Era buscada desde hacía 10 días. Tenía 42 años y era madre de cuatro hijos de los cuales jamás se ocupaba. Salió de su casa de Villa Trujui, en Moreno, y dijo “ya vuelvo”. Eso nunca ocurrió. Pasaban los días y no había señales de ella. Apareció muerta a la vera del arroyo Reconquista. Quemada. Fue ultimada a cuchilladas y presentaba fuertes golpes en la cabeza. Además, se presume que fue abusada.


Susana era una mujer sin destino ni futuro. Con un presente oscuro y triste, alcohólica y consumidora de la droga que apareciera, se juntaba con los chicos de la plaza. 

Su cuerpo apareció incinerado en inmediaciones del camino del Buen Ayre. Utililizaron combustible para quemar el cadáver, focalizándose en el rostro, cuello y tórax. Se la reconoció por un tatuaje en su brazo. La autopsia determinó que fue asfixiada, apuñalada y golpeada en el cuerpo y en la cabeza. 

Su último compañero, Alejandro Alberto Peralta, está detenido por la tenencia de una pistola calibre 45 con la numeración limada. En tanto, un hermano del sujeto explicó en televisión que la tenía por seguridad.
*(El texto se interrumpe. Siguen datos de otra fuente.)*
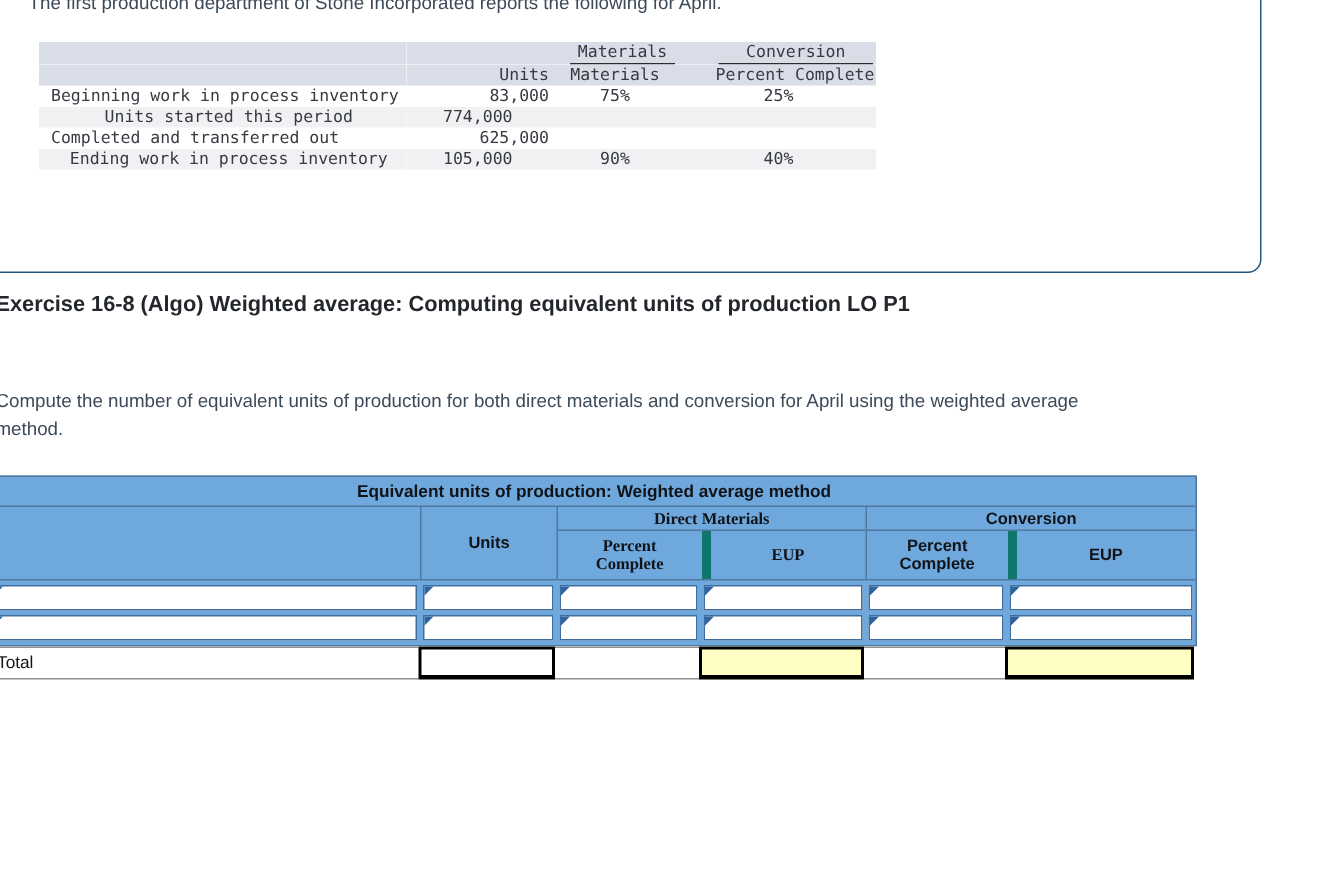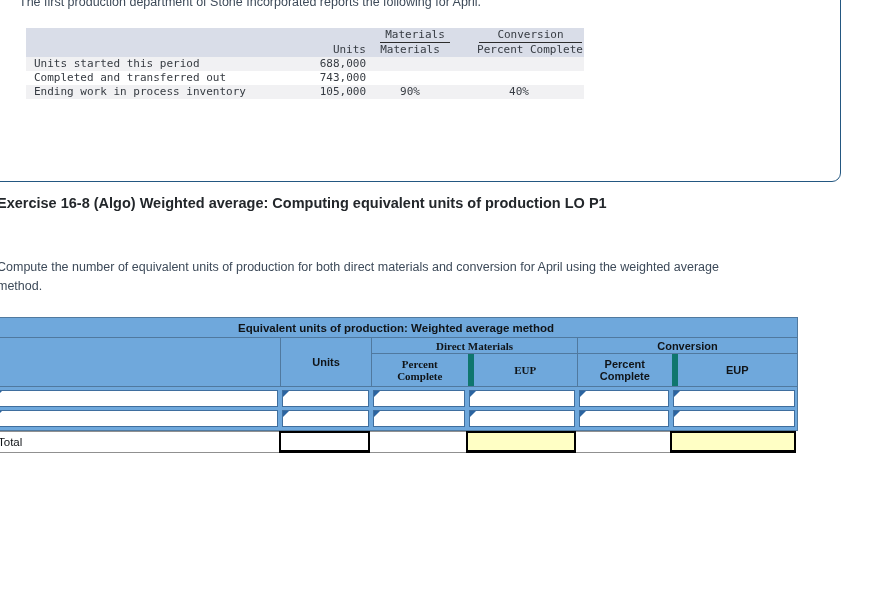--- a/index.html
+++ b/index.html
@@ -33,21 +33,21 @@
   .col-label { width: 245px; }
   .col-units { width: 95px; }
   .col-dm    { width: 88px; }
   .col-conv  { width: 130px; }
   .t-center { text-align: center; }
   .t-right  { text-align: right; }
   .cell-label { padding-left: 8px !important; }
   .ul-dm   { margin: 0 4px 0 14px; border-bottom: 1px solid #2c2c2c; text-align: center; }
   .ul-conv { margin: 0 2px 0 25px; border-bottom: 1px solid #2c2c2c; text-align: center; }
   .conv-head { padding-left: 22px !important; text-align: center; }
-  .row-alt td { background: #f1f1f3; }
+  .row-alt td { background: #f1f1f3; text-align: center; }
 
   
   .ex-title {
     position: absolute; left: -3px; top: 195px;
     font-size: 14.5px; font-weight: 700; color: #23272b;
   }
   .ex-instr {
     position: absolute; left: -3px; top: 258px;
     font-size: 12.5px; color: #3d4a59; line-height: 18.5px;
   }
@@ -130,29 +130,35 @@
           </td>
       </tr>
       <tr>
         <td></td>
         <td class="t-right">Units</td>
         <td class="t-center">Materials</td>
         <td class="conv-head">Percent Complete</td>
       </tr>
     </thead>
     <tbody>
+      <tr>
+        <td class="cell-label">Beginning work in process inventory</td>
+        <td class="t-right">83,000</td>
+        <td class="t-center">75%</td>
+        <td class="t-center">25%</td>
+      </tr>
       <tr class="row-alt">
         <td class="cell-label">Units started this period</td>
-        <td class="t-right">688,000</td>
+        <td class="t-right">774,000</td>
         <td class="t-center"></td>
         <td class="t-center"></td>
       </tr>
       <tr>
         <td class="cell-label">Completed and transferred out</td>
-        <td class="t-right">743,000</td>
+        <td class="t-right">625,000</td>
         <td class="t-center"></td>
         <td class="t-center"></td>
       </tr>
       <tr class="row-alt">
         <td class="cell-label">Ending work in process inventory</td>
         <td class="t-right">105,000</td>
         <td class="t-center">90%</td>
         <td class="t-center">40%</td>
       </tr>
     </tbody>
Un dato no menos significativo es que no trabajaba y había discutido por celos con la víctima.  

Se sabe que al salir de la casa llevaba con ella $10.000 producto de la venta de algunos electrodomésticos que tenía en su casa. 
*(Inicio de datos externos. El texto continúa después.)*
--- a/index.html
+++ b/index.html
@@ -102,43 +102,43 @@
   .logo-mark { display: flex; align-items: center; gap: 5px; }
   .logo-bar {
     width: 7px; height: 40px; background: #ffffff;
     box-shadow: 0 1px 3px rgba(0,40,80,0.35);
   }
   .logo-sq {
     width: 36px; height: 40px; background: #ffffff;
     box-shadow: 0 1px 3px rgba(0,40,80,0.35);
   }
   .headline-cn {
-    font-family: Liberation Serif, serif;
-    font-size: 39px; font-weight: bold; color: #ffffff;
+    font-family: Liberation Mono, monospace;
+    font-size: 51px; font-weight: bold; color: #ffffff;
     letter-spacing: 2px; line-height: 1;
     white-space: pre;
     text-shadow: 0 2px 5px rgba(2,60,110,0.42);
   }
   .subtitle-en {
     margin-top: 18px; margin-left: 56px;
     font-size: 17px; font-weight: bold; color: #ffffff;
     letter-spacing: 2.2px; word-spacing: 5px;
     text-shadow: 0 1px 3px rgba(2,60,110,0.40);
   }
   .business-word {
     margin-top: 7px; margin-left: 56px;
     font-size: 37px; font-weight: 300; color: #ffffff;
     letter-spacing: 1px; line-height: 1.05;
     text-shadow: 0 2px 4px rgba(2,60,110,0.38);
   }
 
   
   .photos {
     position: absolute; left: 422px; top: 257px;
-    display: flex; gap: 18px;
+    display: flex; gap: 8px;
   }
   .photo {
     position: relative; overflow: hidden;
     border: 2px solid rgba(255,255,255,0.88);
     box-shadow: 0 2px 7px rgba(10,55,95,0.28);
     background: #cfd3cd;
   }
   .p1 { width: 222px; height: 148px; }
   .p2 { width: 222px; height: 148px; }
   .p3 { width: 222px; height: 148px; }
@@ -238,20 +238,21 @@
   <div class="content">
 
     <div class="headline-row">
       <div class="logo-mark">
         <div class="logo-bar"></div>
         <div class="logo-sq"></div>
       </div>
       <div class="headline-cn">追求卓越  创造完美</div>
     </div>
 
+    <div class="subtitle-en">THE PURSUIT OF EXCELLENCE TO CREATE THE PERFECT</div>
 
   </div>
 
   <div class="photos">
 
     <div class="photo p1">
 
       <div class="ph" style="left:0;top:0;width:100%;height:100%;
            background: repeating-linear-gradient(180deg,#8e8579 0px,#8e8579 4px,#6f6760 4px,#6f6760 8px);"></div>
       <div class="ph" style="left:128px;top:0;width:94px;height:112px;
Hasta aquí nada nuevo. Una mujer con cuatro hijos de los cuales no se preocupaba ni se ocupaba, consumidora habitual y descontrolada de alcohol y de la droga “que pintara”, según un vecino del barrio.
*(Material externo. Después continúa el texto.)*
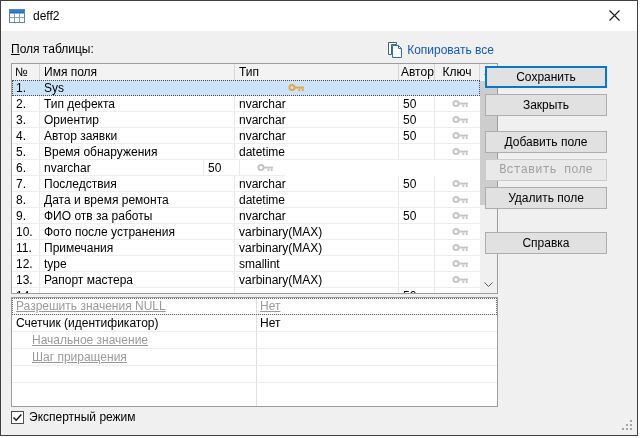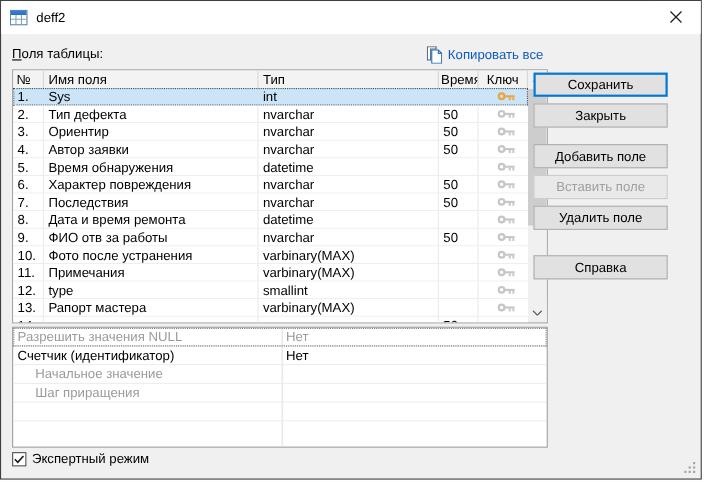--- a/index.html
+++ b/index.html
@@ -62,30 +62,30 @@
   .phead { display:flex; height:17px; background:#f5f5f5; border-bottom:1px solid #8f8f8f;
            position:relative; z-index:2; }
   .phc { padding:1px 0 0 4px; line-height:15px; }
   .phc-name { width:244px; border-right:1px solid #c9c9c9; }
   .phc-val { flex:1; }
   .prow { display:flex; height:17px; position:relative; z-index:1;
           border-bottom:1px solid #ededed; }
   .prow .pc { padding:1px 0 0 4px; line-height:15px; white-space:nowrap; overflow:hidden; }
   .pc-name { width:244px; }
   .pc-val { flex:1; }
-  .prow.muted { color:#9b9b9b; }
+  .prow.muted { color:#9b9b9b;text-decoration:underline; }
   .prow.focused { outline:1px dotted #6a6a6a; outline-offset:-1px; }
   .prow.indent .pc-name { padding-left:20px; }
 
   
   .btn { position:absolute; left:484px; width:122px; height:22px; background:#e1e1e1;
          border:1px solid #adadad; display:flex; align-items:center; justify-content:center;
          cursor:default; }
   .btn.default { border:2px solid var(--accent,#0078d7); }
-  .btn.disabled { background:#e9e9e9; border-color:#cccccc; color:#a0a0a0; }
+  .btn.disabled { background:#e9e9e9; border-color:#cccccc; color:#a0a0a0;font-family:Liberation Mono, monospace; }
 
   
   .chk-row { position:absolute; left:10px; top:409px; display:flex; align-items:center; gap:5px; }
   .chk-box { width:13px; height:13px; background:#fff; border:1px solid #4f4f4f;
              display:flex; align-items:center; justify-content:center; }
   .grip { position:absolute; right:4px; bottom:4px; }
 </style>
 </head>
 <body>
 
@@ -117,28 +117,27 @@
       <path d="M10.5 3.5 v3 h3" fill="none" stroke="#2a70ba"></path>
     </svg>
     <span>Копировать все</span>
   </div>
 
   <div class="ftable">
     <div class="thead">
       <div class="hc hc-num">№</div>
       <div class="hc hc-name">Имя поля</div>
       <div class="hc hc-type">Тип</div>
-      <div class="hc hc-len">Время</div>
+      <div class="hc hc-len">Автор</div>
       <div class="hc hc-key">Ключ</div>
     </div>
     <div class="trows">
         <div class="trow sel">
           <div class="c c-num">1.</div>
           <div class="c c-name">Sys</div>
-          <div class="c c-type">int</div>
           <div class="c c-len"></div>
           <div class="c c-key">
             <svg width="16" height="9" viewBox="0 0 16 9">
   <circle cx="4" cy="4.5" r="2.6" fill="none" stroke="#eda43c" stroke-width="2"></circle>
   <rect x="6.5" y="3.6" width="9.5" height="1.9" fill="#eda43c"></rect>
   <rect x="10.5" y="5.5" width="1.8" height="2.6" fill="#eda43c"></rect>
   <rect x="13.8" y="5.5" width="1.8" height="2.6" fill="#eda43c"></rect>
             </svg>
           </div>
         </div>
@@ -193,21 +192,20 @@
             <svg width="16" height="9" viewBox="0 0 16 9">
   <circle cx="4" cy="4.5" r="2.6" fill="none" stroke="#c6c6c6" stroke-width="2"></circle>
   <rect x="6.5" y="3.6" width="9.5" height="1.9" fill="#c6c6c6"></rect>
   <rect x="10.5" y="5.5" width="1.8" height="2.6" fill="#c6c6c6"></rect>
   <rect x="13.8" y="5.5" width="1.8" height="2.6" fill="#c6c6c6"></rect>
             </svg>
           </div>
         </div>
         <div class="trow">
           <div class="c c-num">6.</div>
-          <div class="c c-name">Характер повреждения</div>
           <div class="c c-type">nvarchar</div>
           <div class="c c-len">50</div>
           <div class="c c-key">
             <svg width="16" height="9" viewBox="0 0 16 9">
   <circle cx="4" cy="4.5" r="2.6" fill="none" stroke="#c6c6c6" stroke-width="2"></circle>
   <rect x="6.5" y="3.6" width="9.5" height="1.9" fill="#c6c6c6"></rect>
   <rect x="10.5" y="5.5" width="1.8" height="2.6" fill="#c6c6c6"></rect>
   <rect x="13.8" y="5.5" width="1.8" height="2.6" fill="#c6c6c6"></rect>
             </svg>
           </div>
Su hija más pequeña tiene 18 meses y vive con su padre. La desaparición de Susana y su muerte, eran la consecuencia lógica a semejante descontrol. Ahora hemos de escuchar a las amigas decir que era víctima de violencia, seguramente así sería, pero ella fue víctima de su propia violencia y descontrol, con futuro que no iba más allá del día a día. 

Susana integraba un inmenso universo de personas que son NI NI, ni trabajan, ni estudian, dejan pasar el día y la vida en la plaza o en el cordón de una calle: Personas que no tienen otro programa que no sea tomar cerveza o Fernet con cola y drogarse con lo que pinte. Sin otro destino que no sea el evadirse de la falta de un proyecto de vida y sin contención familiar.

Sin pretender meterme en la actualidad política, Cristina Kirchner dijo el otro día dos cosas centrales en mi opinión: que la gendarmería colabore con la seguridad de la provincia de Buenos Aires y que la gente debe comer en su casa y no en comedores o merenderos.

En palabras sencillas, VOLVER A LA MESA FAMILIAR ES EL MEJOR REMEDIO para prevenir otras Susanas.